Occupy Taksim?

Occupy Taksim?

It started as a rather modest protest by some 50 people a few days ago against the government decision to convert the “Gezi” (promenade) Park, the little and only remaining green spot in the famous Taksim district in the heart of Istanbul, into Artillery Barracks that had been there in Ottoman times. There are rumors that the new barracks might include a shopping mall, stemming from a speech from Prime Minister Tayyip Erdoğan himself. So, some 50 of the activists resident in the area, mostly artists, architects and writers began carrying out a peaceful demonstration until the police tried to disperse them by force and pepper gas; perhaps some of you have already seen the “Sprayed women in red” photo by a Reuters photographer.

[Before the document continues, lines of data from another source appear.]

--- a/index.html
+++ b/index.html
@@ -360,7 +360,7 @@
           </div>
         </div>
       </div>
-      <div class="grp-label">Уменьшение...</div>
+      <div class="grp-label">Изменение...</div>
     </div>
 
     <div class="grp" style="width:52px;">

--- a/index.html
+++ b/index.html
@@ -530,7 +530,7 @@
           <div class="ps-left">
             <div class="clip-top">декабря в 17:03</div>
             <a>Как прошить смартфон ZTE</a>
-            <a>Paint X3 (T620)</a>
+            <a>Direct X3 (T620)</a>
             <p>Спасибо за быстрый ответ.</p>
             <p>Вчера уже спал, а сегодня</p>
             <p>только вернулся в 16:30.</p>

That night the number of protesters increased by 10 as the municipality brought a small excavator to remove three trees from the park “in order to expand the road” passing next to Gezi Park in the framework of the ongoing urban transformation plan to make Taksim a pedestrian-only zone. The first opposition politician to come to the stage was Sırrı Süreyya Önder of the Peace and Democracy Party (BDP), which is focused on the Kurdish problem. Önder is among the deputies carrying out talks with the outlawed Kurdistan Workers’ Party (PKK) leader in İmralı prison in the framework of Erdoğan’s initiative to find a political solution to the Kurdish problem. But Taksim was his electoral district, and after mingling with the protestors, he stood before the excavator, reminding many of Wang Weiling standing before the tanks in Beijing’s Tiananmen Square, or Boris Yeltsin climbing on to a tank to stop it in Moscow’s Red Square.

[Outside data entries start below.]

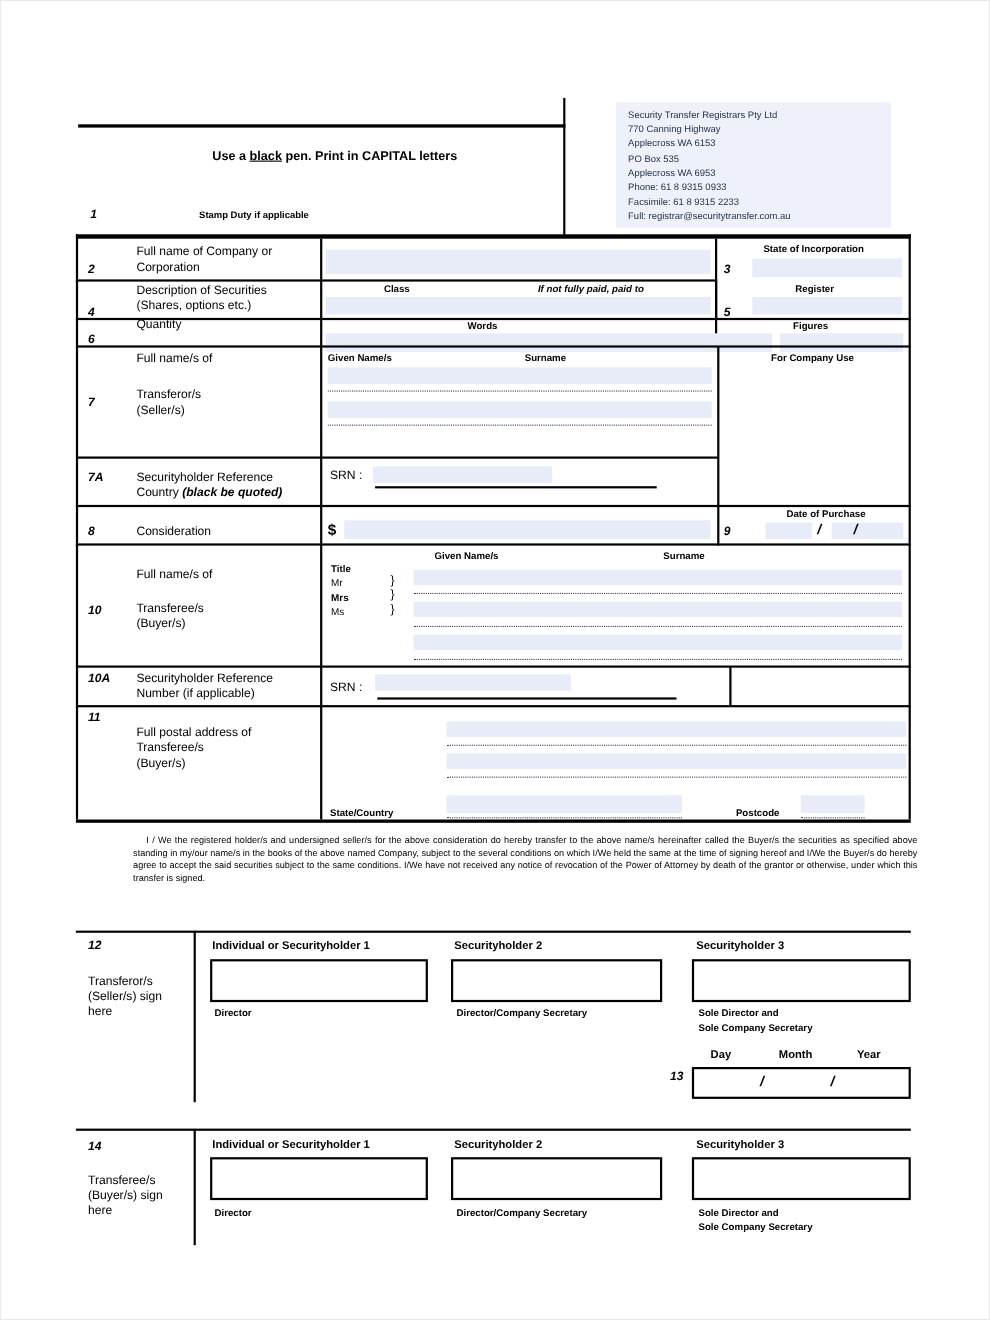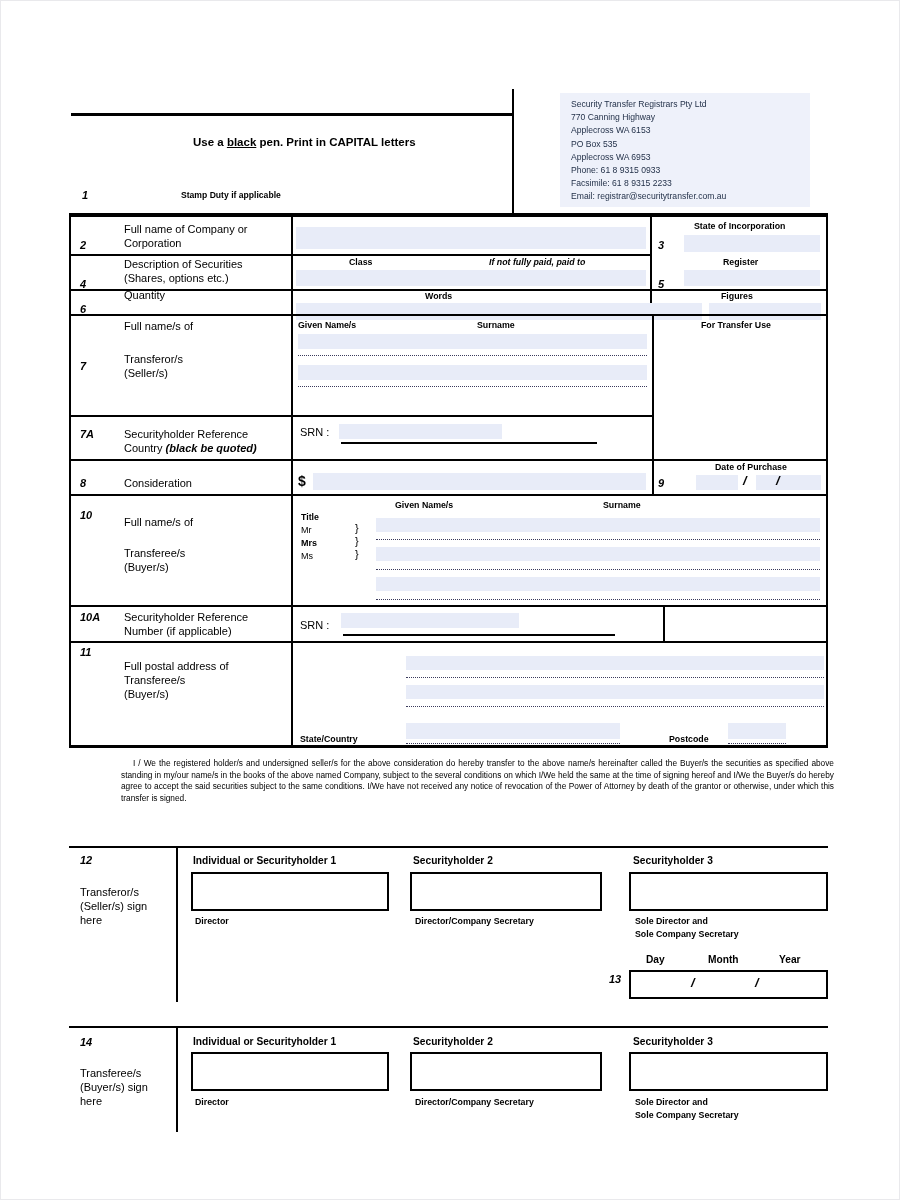--- a/index.html
+++ b/index.html
@@ -122,7 +122,7 @@
     <div class="t-reg">Applecross WA 6953</div>
     <div class="t-reg">Phone: 61 8 9315 0933</div>
     <div class="t-reg">Facsimile: 61 8 9315 2233</div>
-    <div class="t-reg">Email: registrar@securitytransfer.com.au</div>
+    <div class="t-reg">Full: registrar@securitytransfer.com.au</div>
   </div>
 
   <div class="abs t-num" style="left:81px; top:188px;">1</div>

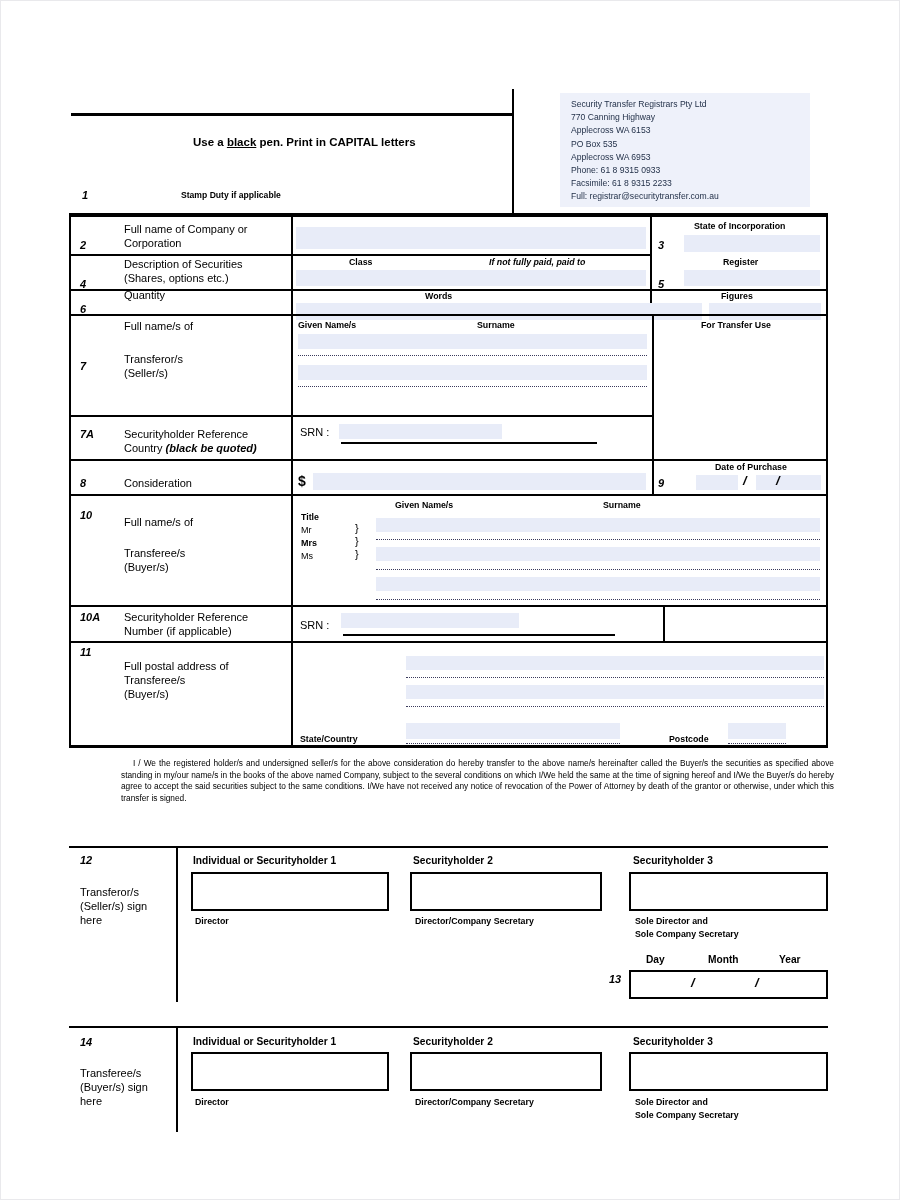--- a/index.html
+++ b/index.html
@@ -189,7 +189,7 @@
   <div class="abs dotline" style="left:297px; top:385px; width:349px;"></div>
 
   <div class="abs rule" style="left:651px; top:314px; width:1.5px; height:181px;"></div>
-  <div class="abs t-hdr" style="left:700px; top:319px;">For Transfer Use</div>
+  <div class="abs t-hdr" style="left:700px; top:319px;">For Company Use</div>
 
   <div class="abs rule" style="left:68px; top:414px; width:584px; height:1.5px;"></div>
 

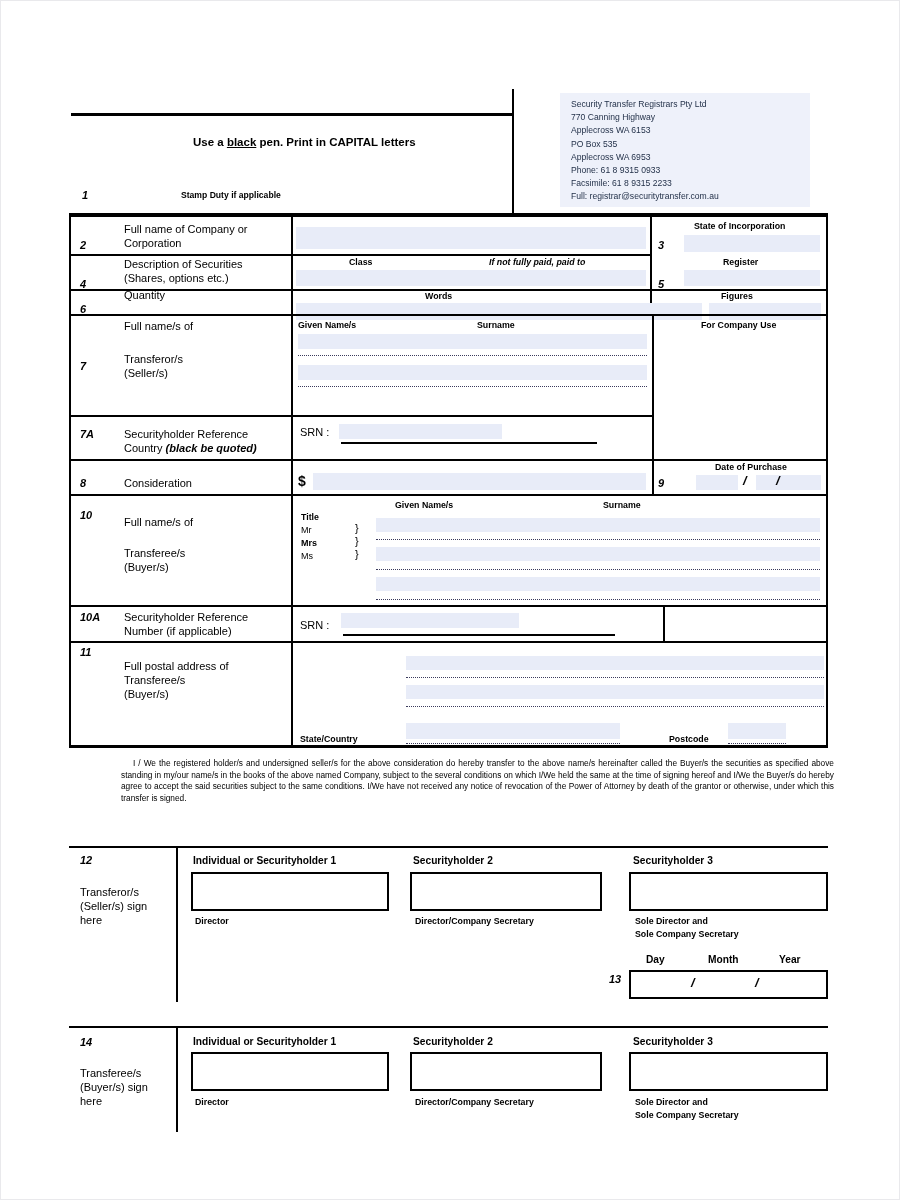--- a/index.html
+++ b/index.html
@@ -221,7 +221,7 @@
 
   <div class="abs rule" style="left:68px; top:493px; width:759px; height:1.5px;"></div>
 
-  <div class="abs t-num" style="left:79px; top:508px;">10</div>
+  <div class="abs t-num" style="left:79px; top:548px;">10</div>
   <div class="abs t-lbl" style="left:123px; top:514px;">Full name/s of</div>
   <div class="abs t-lbl" style="left:123px; top:545px;">
     <div>Transferee/s</div>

That was the turning point of the events. The protestors grew in numbers and started to pitch tents in Gezi in order to stay there day and night, and that night, actually in the early hours of the next day, the Istanbul police started its tent raids, again with pepper gas and water cannon as well. Erdoğan said during the ground-breaking ceremony of the third Bosphorus bridge that no matter what the protestors said, the ruling Justice and Development Party (AK Parti) was determined to carry out its projects, since it has the voter support behind. The Istanbul deputies of the main opposition Republican People’s Party (CHP) joined the protestors as their number grew. The CHP decided to post a deputy round-the-clock to stay with them in shifts. You see here the picture of Sezgin Tanrıkulu, a Kurdish-origin deputy of the CHP (making an interesting couple with the Turkish-origin BDP deputy Önder) arguing with a police chief after being gassed and sprayed himself.



It would be a big surprise and perhaps a first of its kind if Erdoğan, with his natural determination, were to bow to the protesters’ will and revise the project to keep the area as a park, as urbanization experts suggest as well. But his determination and the disproportionate toughness of the police has managed to turn a pacifist and modest protest into a public protest movement. And the protestors did neither favor Tiananmen, nor Red Square as an example for their act as it is about to complete its first week now. They like to be likened to the Occupy Wall Street protestors – that is why they like to be called “Occupy Taksim” now. Will their fate be the same as OWS? Maybe so...



But this is another picture of the contradiction of Turkish democracy as it is now; suppressing peaceful environmentalist protests by force while trying to bring in a mighty presidential system with less checks and balances on one hand while trying to find a peaceful way to end the bloodiest problem in Turkey on the other.